Check each line of the data below for the string "contained". Then give the number of lines that have it, without anything else.

Data for review:
*** Block opens ***
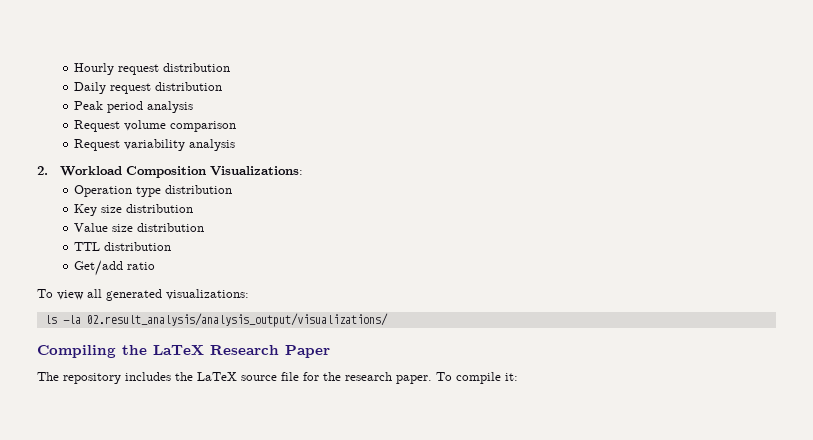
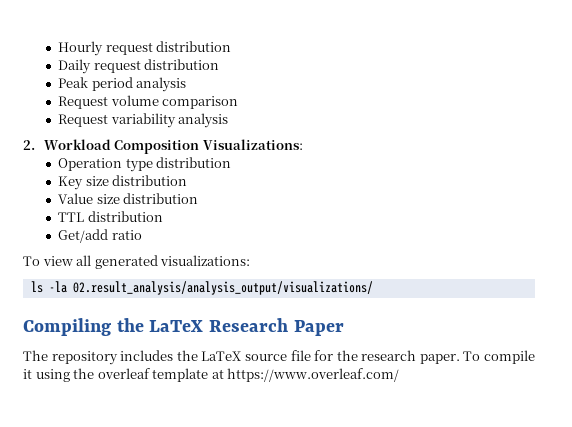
- To compile it:
+ To compile it using the overleaf template at https://www.overleaf.com/

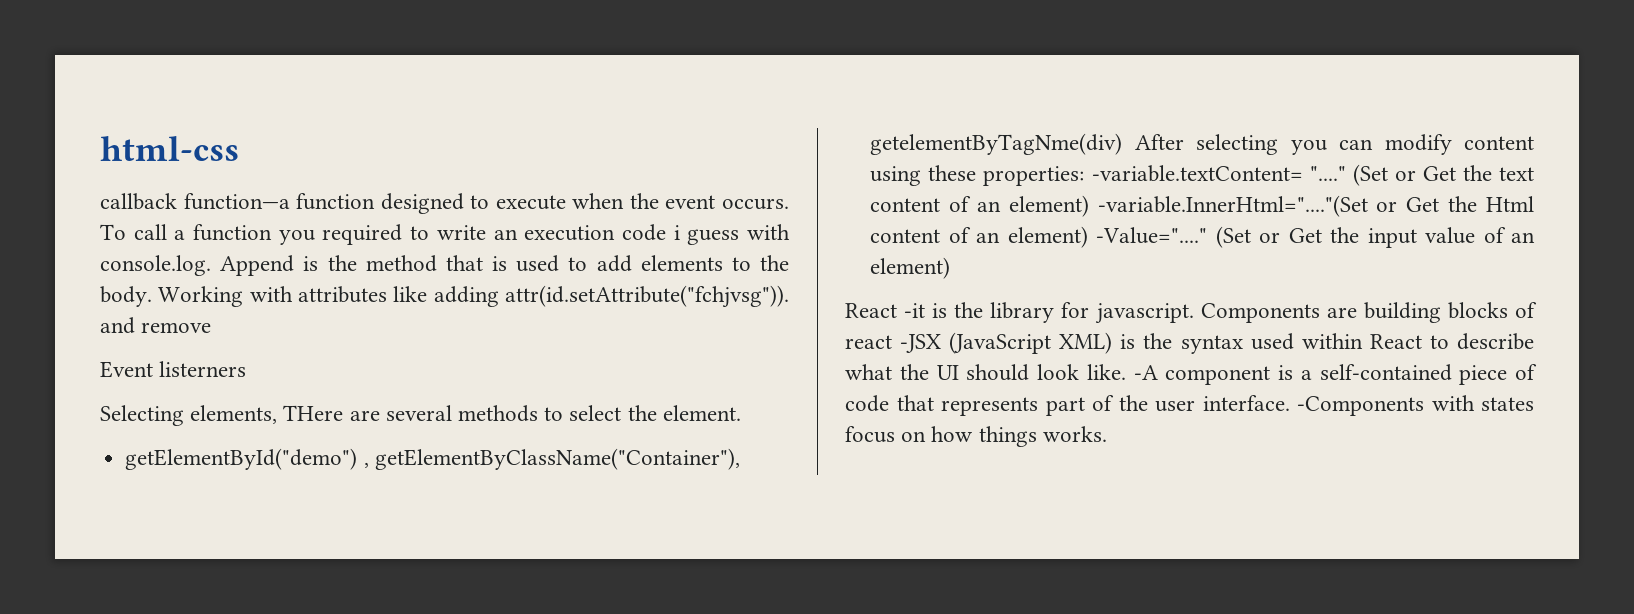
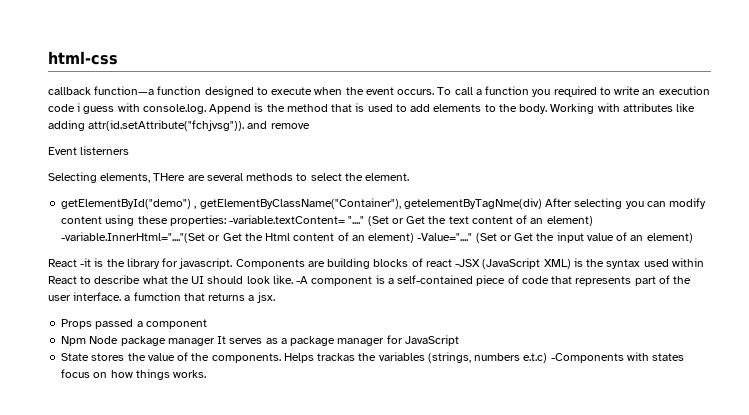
- -A component is a self-contained piece of code that represents part of the user interface. -Components with states focus on how things works.
+ -A component is a self-contained piece of code that represents part of the user interface. a fumction that returns a jsx.
+ Props passed a component
+ Npm Node package manager It serves as a package manager for JavaScript
+ State stores the value of the components. Helps trackas the variables (strings, numbers e.t.c) -Components with states focus on how things works.

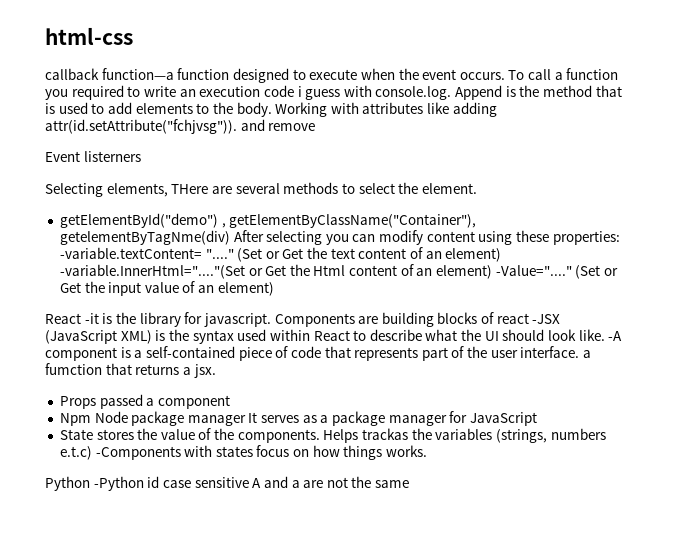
+ Python -Python id case sensitive A and a are not the same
*** Block closes ***
Response to the task:
2